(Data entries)
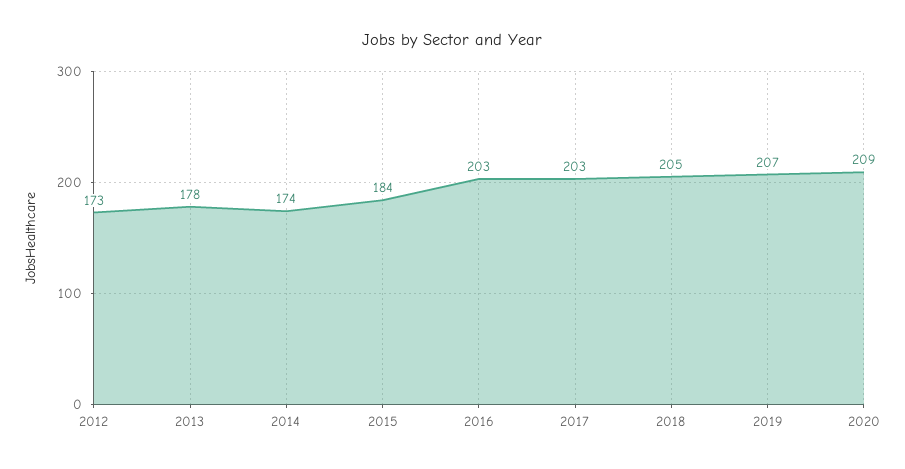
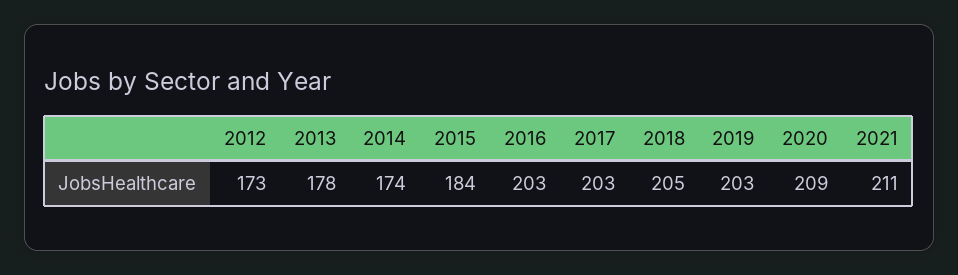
2019: 207 -> 203
2021: none -> 211

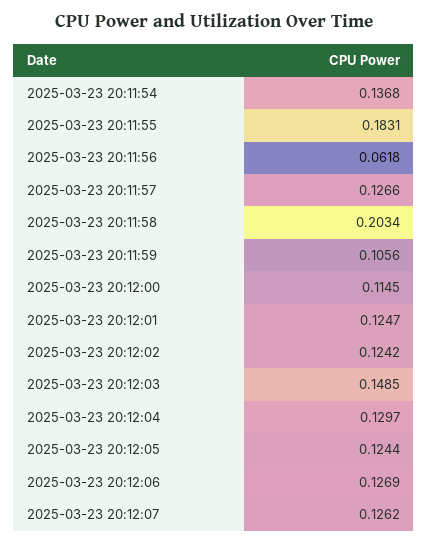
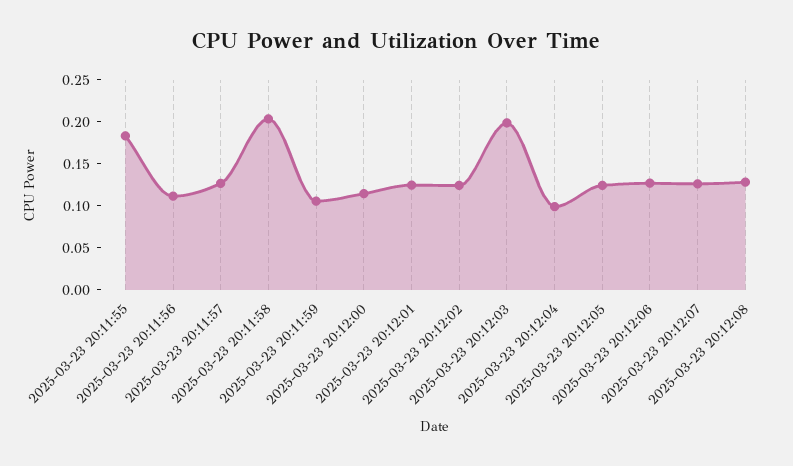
2025-03-23 20:11:54: 0.1368 -> none
2025-03-23 20:11:56: 0.0618 -> 0.11
2025-03-23 20:12:03: 0.1485 -> 0.2
2025-03-23 20:12:04: 0.1297 -> 0.1
2025-03-23 20:12:08: none -> 0.13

_TASK REQUIREMENTS_.
The line with "2025-03-23 20:12:04: 0.1297 -> 0.1" and every line after it up to the end of the entries: output those exactly, and only those.

_ANSWER BOX_.
2025-03-23 20:12:04: 0.1297 -> 0.1
2025-03-23 20:12:08: none -> 0.13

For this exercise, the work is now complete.